**TASK REQUIREMENTS**
The output is the lines below from the one with "(284, 69) none" through the one with "[84,342,232,361] [84,400,434,417] Screenshots", both included, printed exactly and with no other line.

**PROVIDED DATA**
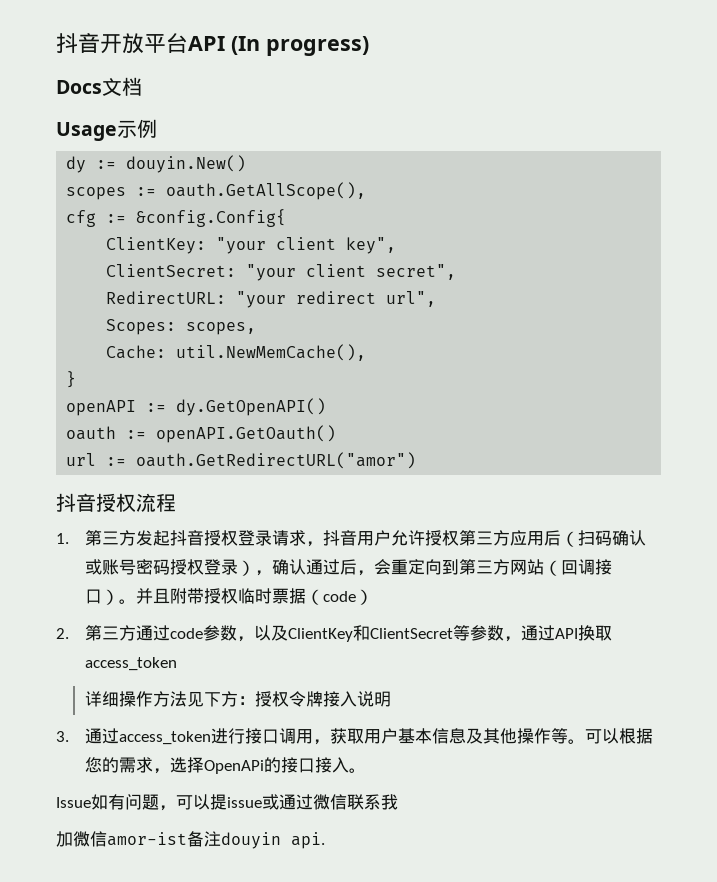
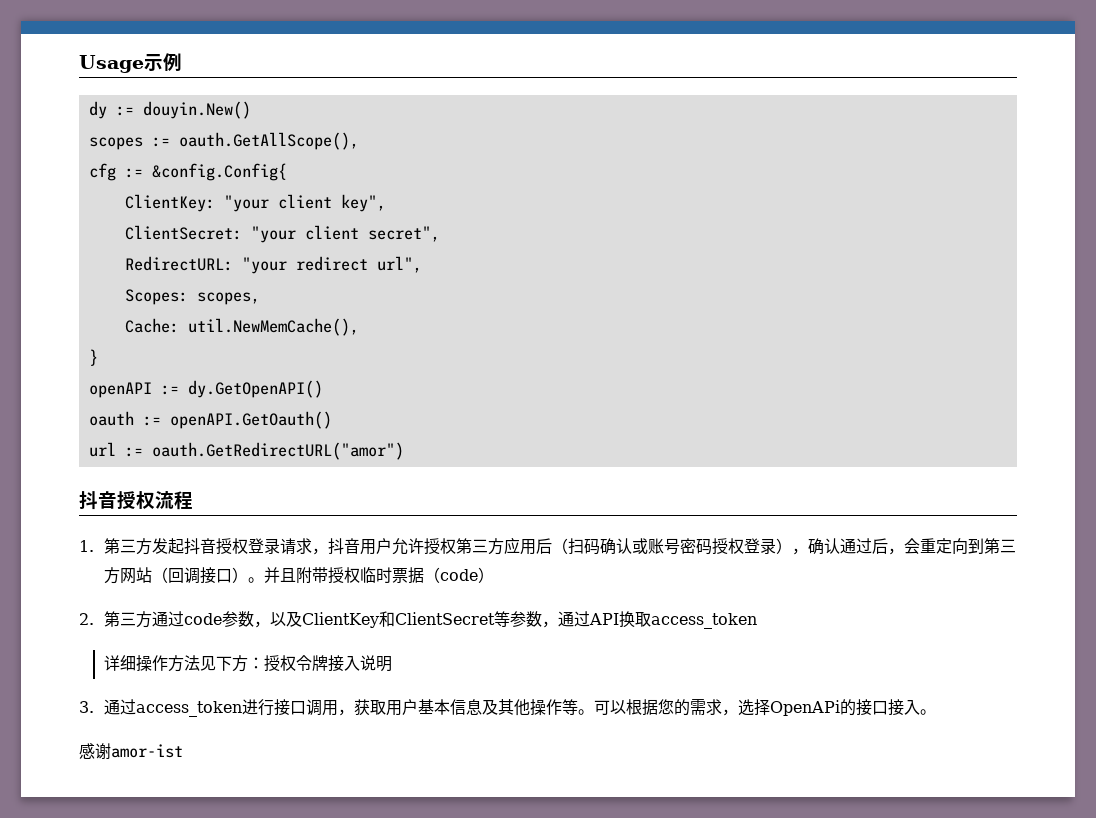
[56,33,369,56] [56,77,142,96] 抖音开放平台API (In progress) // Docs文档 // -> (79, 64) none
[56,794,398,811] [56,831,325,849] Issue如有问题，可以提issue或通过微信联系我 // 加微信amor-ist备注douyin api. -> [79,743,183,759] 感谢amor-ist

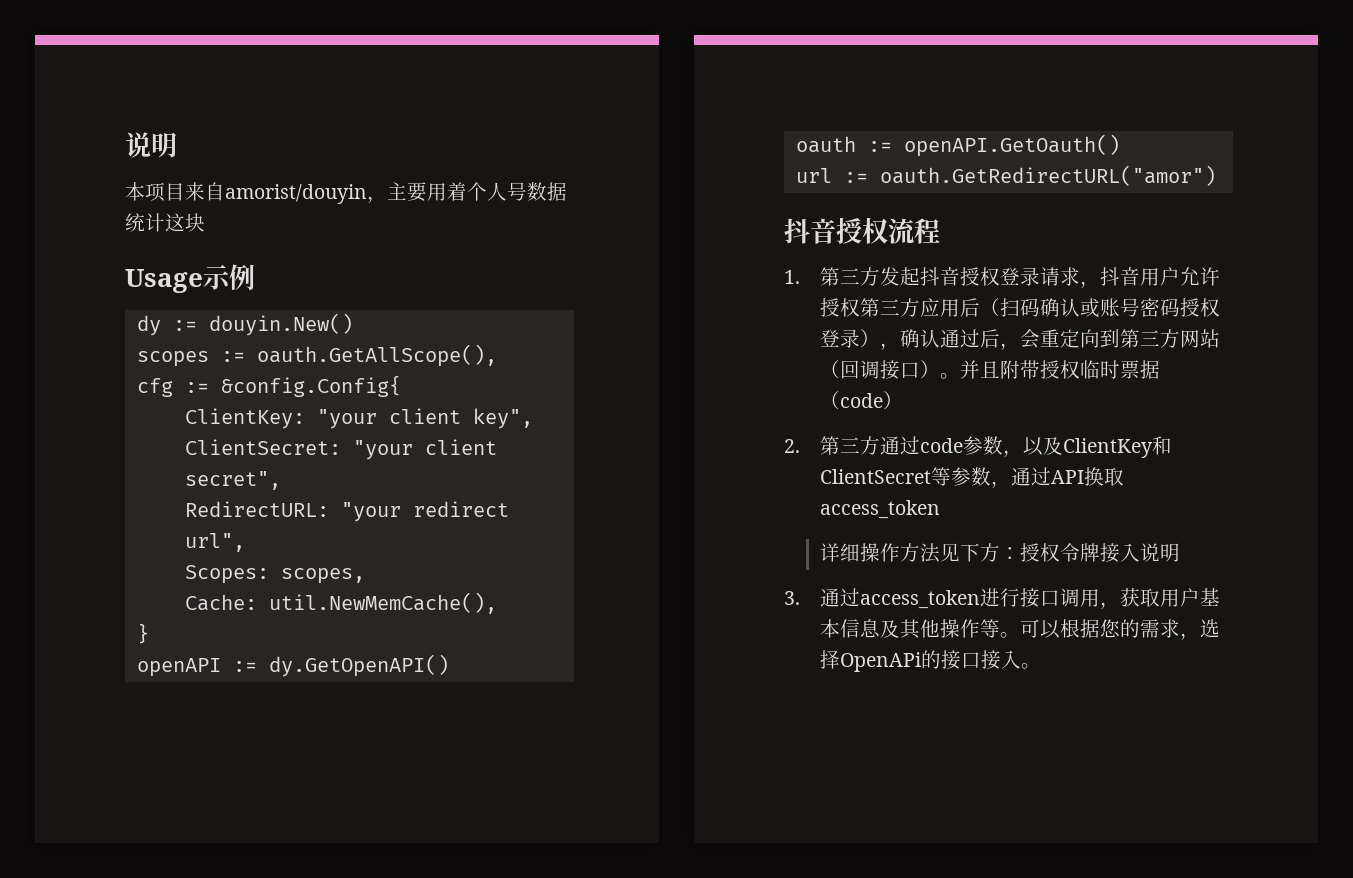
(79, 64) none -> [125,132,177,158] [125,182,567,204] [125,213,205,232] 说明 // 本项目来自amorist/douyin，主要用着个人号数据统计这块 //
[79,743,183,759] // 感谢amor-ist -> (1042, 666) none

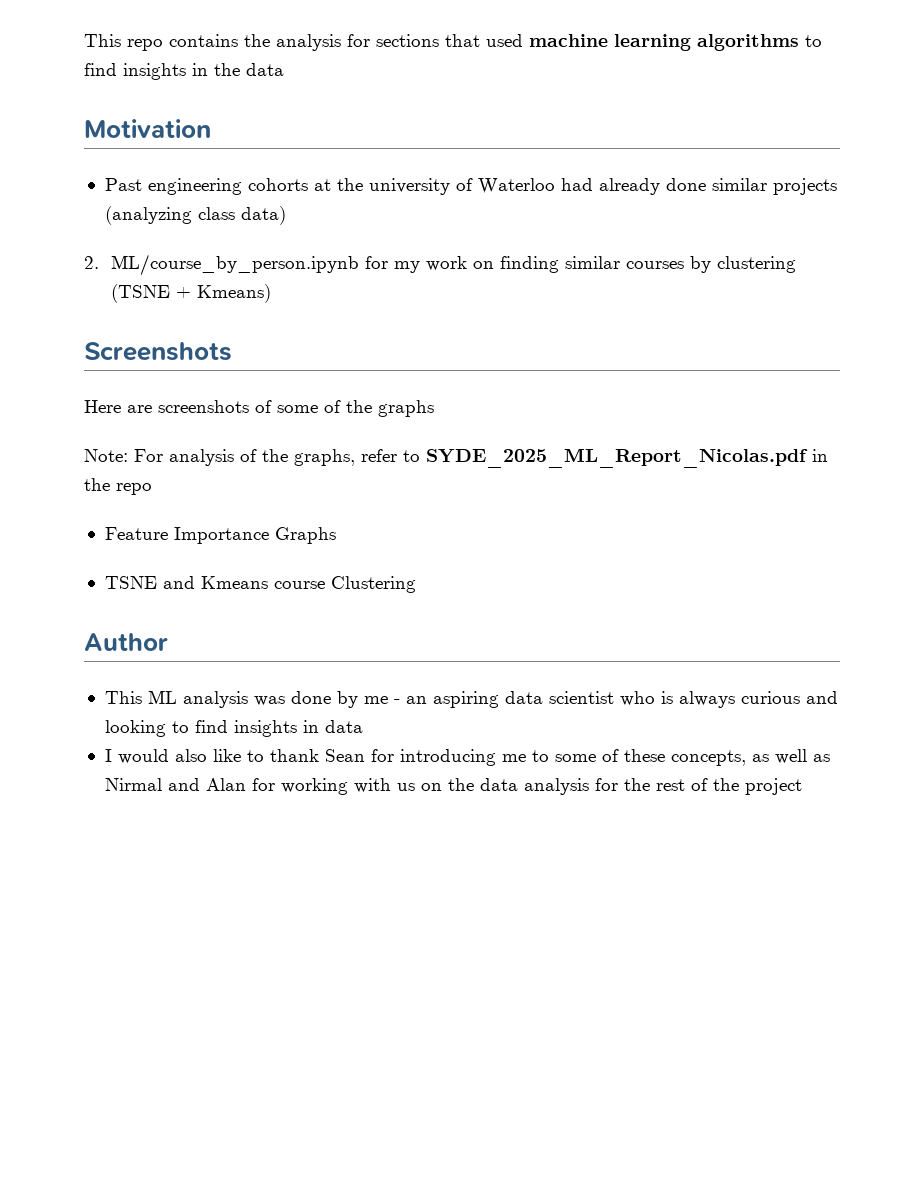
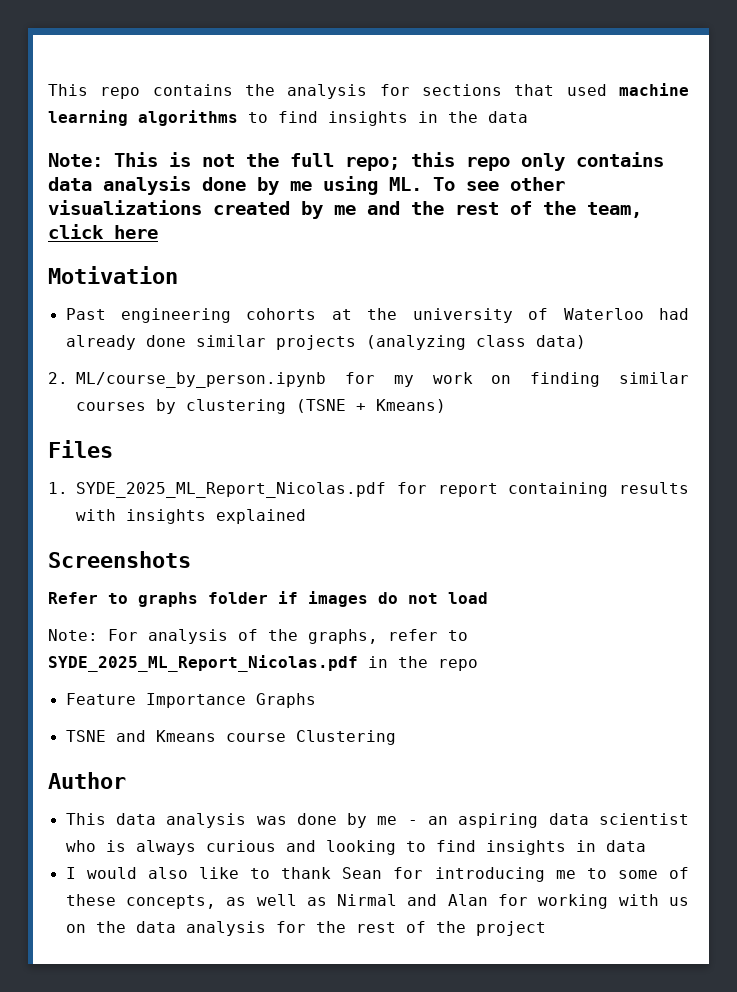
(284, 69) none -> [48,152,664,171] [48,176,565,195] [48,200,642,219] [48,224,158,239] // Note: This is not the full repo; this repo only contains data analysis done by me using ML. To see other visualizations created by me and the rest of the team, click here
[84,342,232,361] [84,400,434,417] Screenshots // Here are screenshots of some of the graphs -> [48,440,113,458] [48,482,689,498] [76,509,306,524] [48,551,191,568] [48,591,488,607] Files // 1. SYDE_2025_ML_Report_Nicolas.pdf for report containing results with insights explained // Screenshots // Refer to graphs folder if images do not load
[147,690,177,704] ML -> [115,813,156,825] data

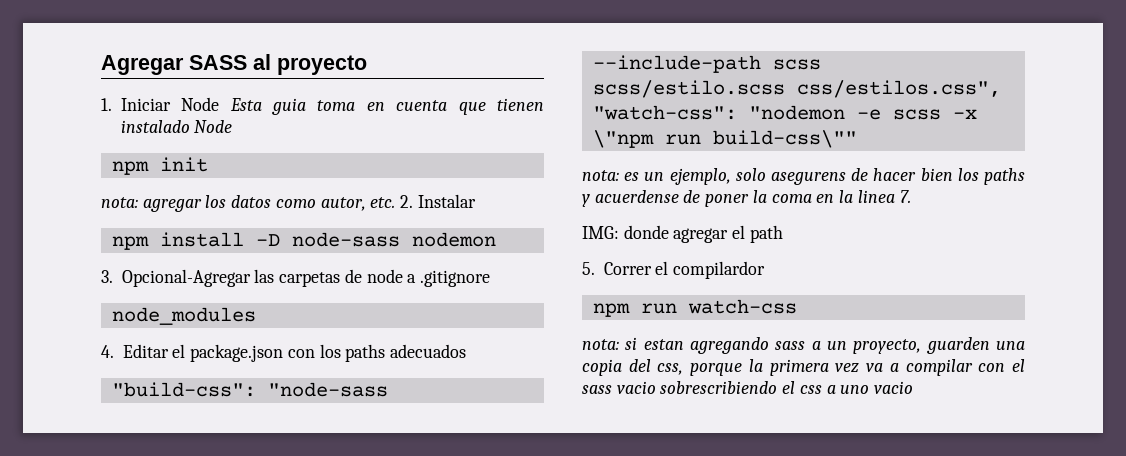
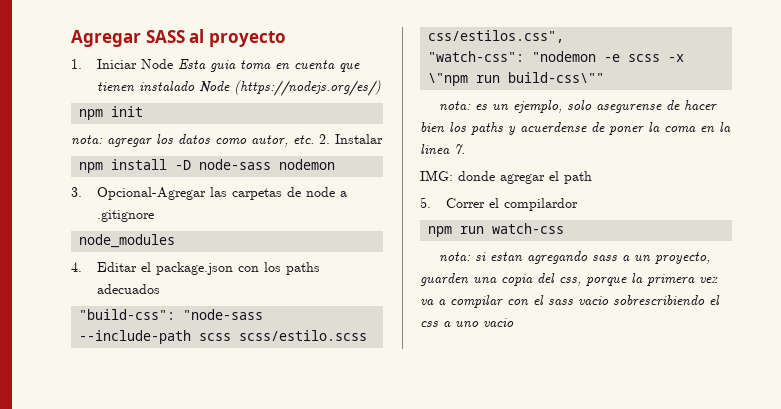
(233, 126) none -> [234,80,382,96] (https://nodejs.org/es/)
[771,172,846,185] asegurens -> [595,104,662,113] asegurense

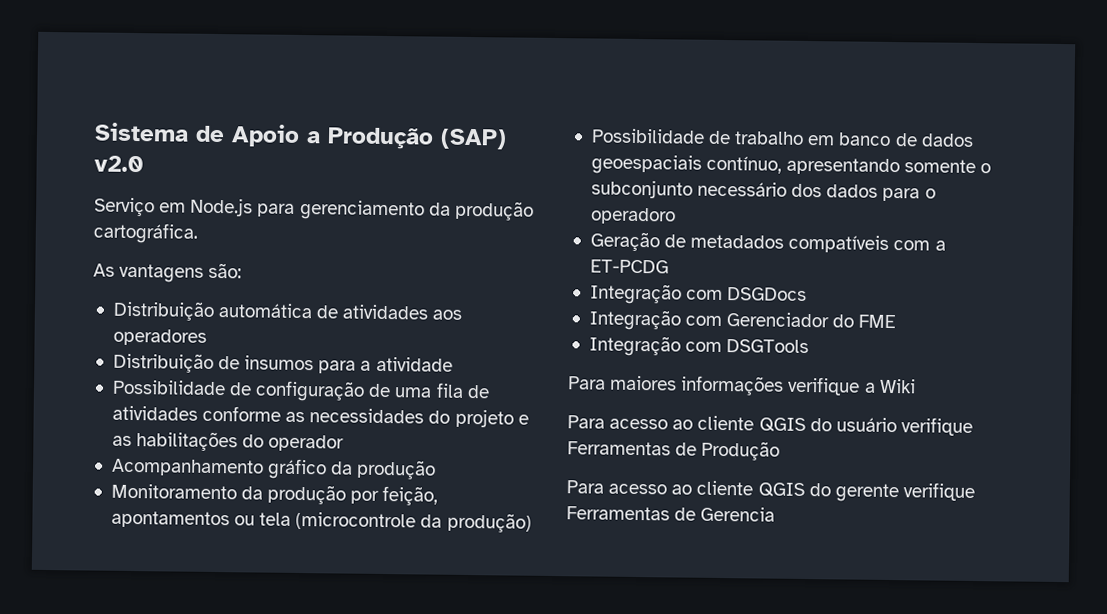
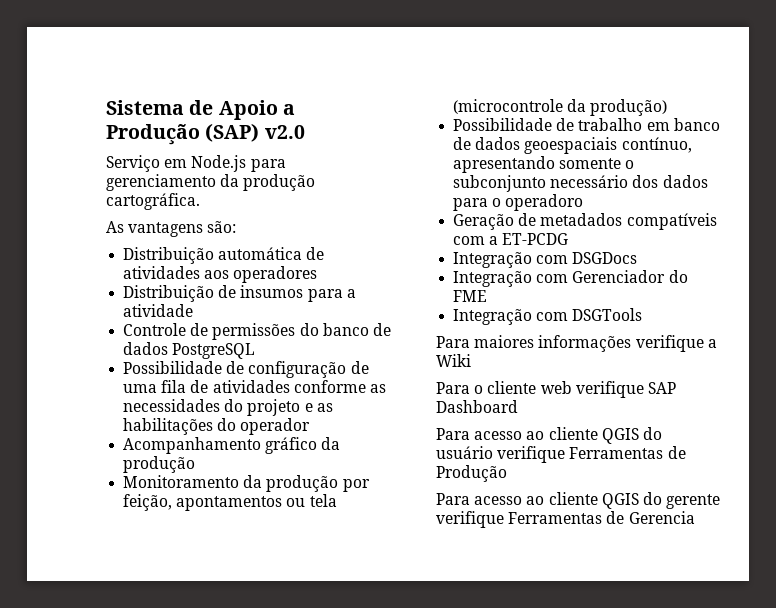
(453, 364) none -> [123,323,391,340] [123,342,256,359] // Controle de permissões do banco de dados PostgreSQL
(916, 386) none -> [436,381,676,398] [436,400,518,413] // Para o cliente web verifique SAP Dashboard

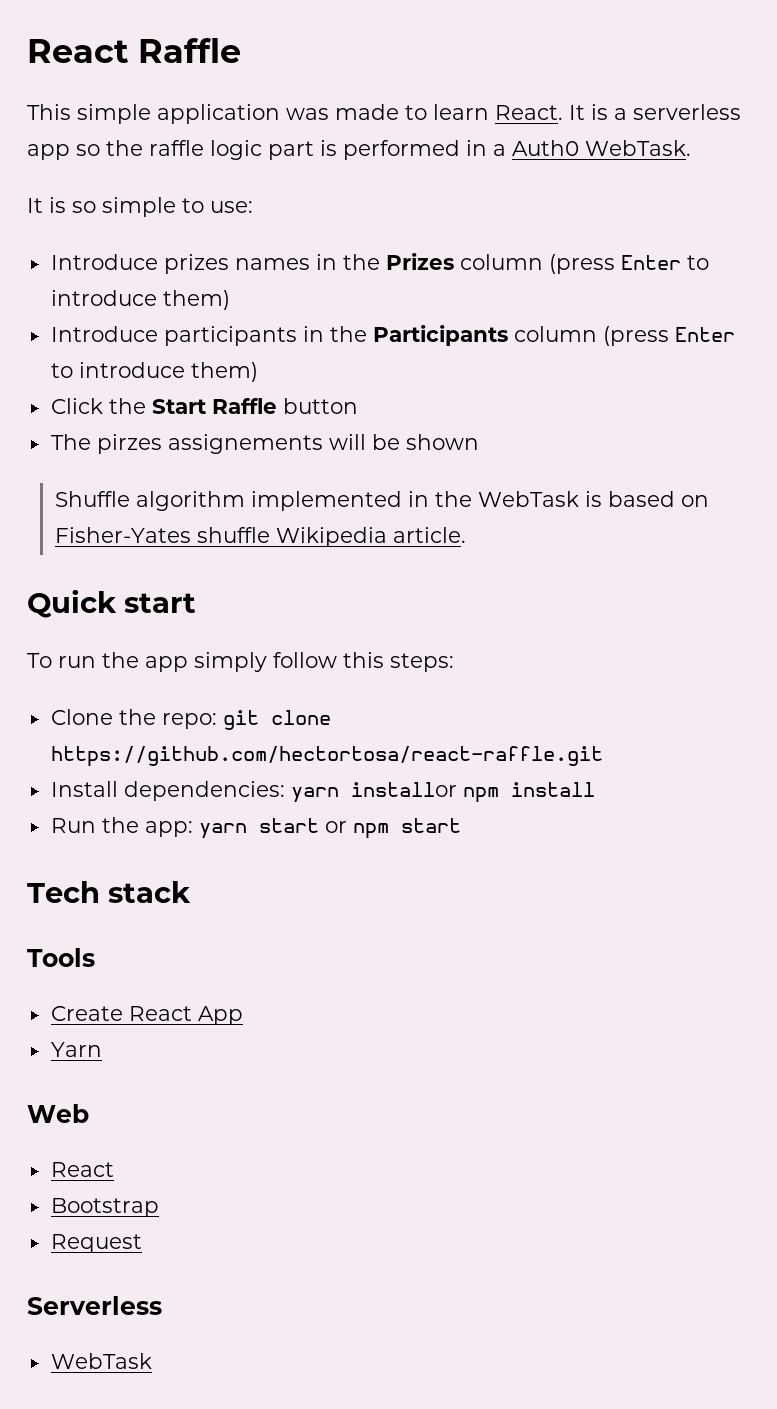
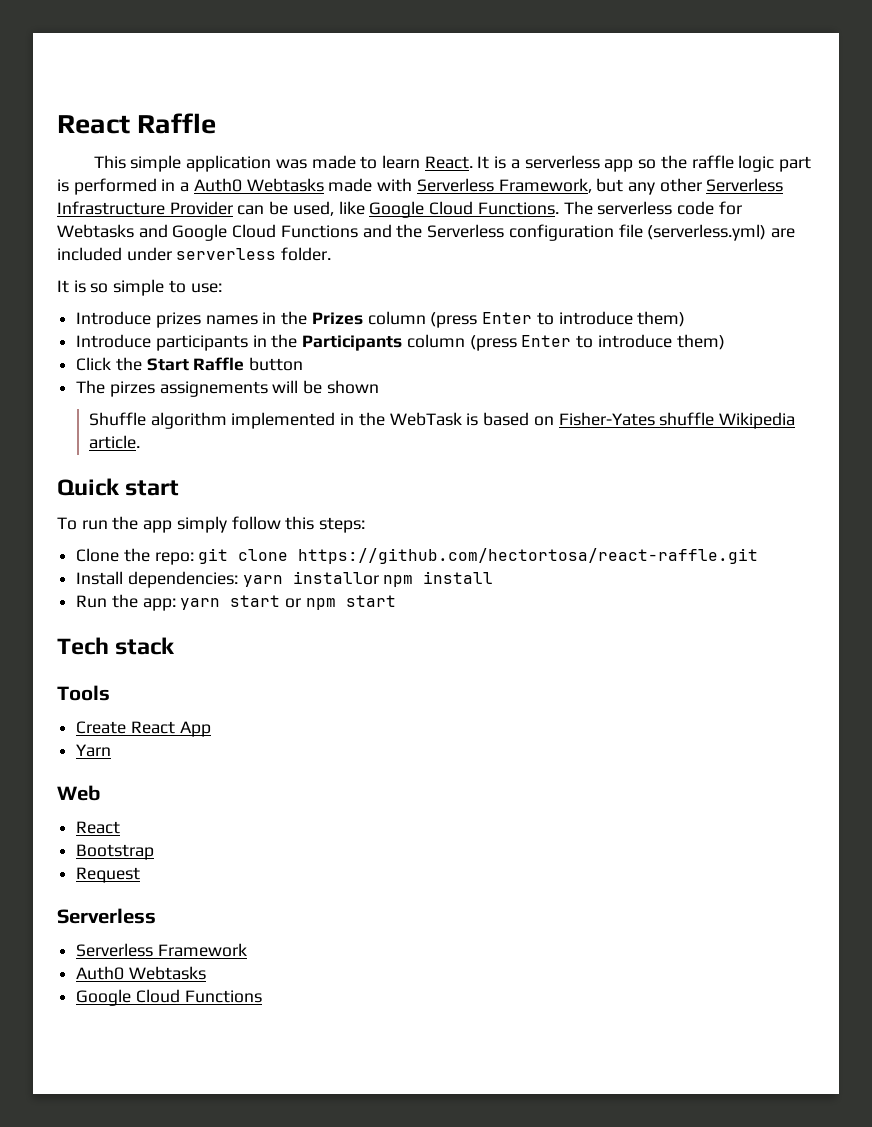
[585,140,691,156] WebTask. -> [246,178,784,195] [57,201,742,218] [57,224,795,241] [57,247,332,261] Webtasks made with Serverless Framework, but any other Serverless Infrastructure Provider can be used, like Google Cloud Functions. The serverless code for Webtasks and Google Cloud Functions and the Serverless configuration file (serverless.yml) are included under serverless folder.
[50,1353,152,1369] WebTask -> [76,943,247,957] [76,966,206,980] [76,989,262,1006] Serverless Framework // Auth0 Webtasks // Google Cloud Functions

**EXERCISE RESULT**
(284, 69) none -> [48,152,664,171] [48,176,565,195] [48,200,642,219] [48,224,158,239] // Note: This is not the full repo; this repo only contains data analysis done by me using ML. To see other visualizations created by me and the rest of the team, click here
[84,342,232,361] [84,400,434,417] Screenshots // Here are screenshots of some of the graphs -> [48,440,113,458] [48,482,689,498] [76,509,306,524] [48,551,191,568] [48,591,488,607] Files // 1. SYDE_2025_ML_Report_Nicolas.pdf for report containing results with insights explained // Screenshots // Refer to graphs folder if images do not load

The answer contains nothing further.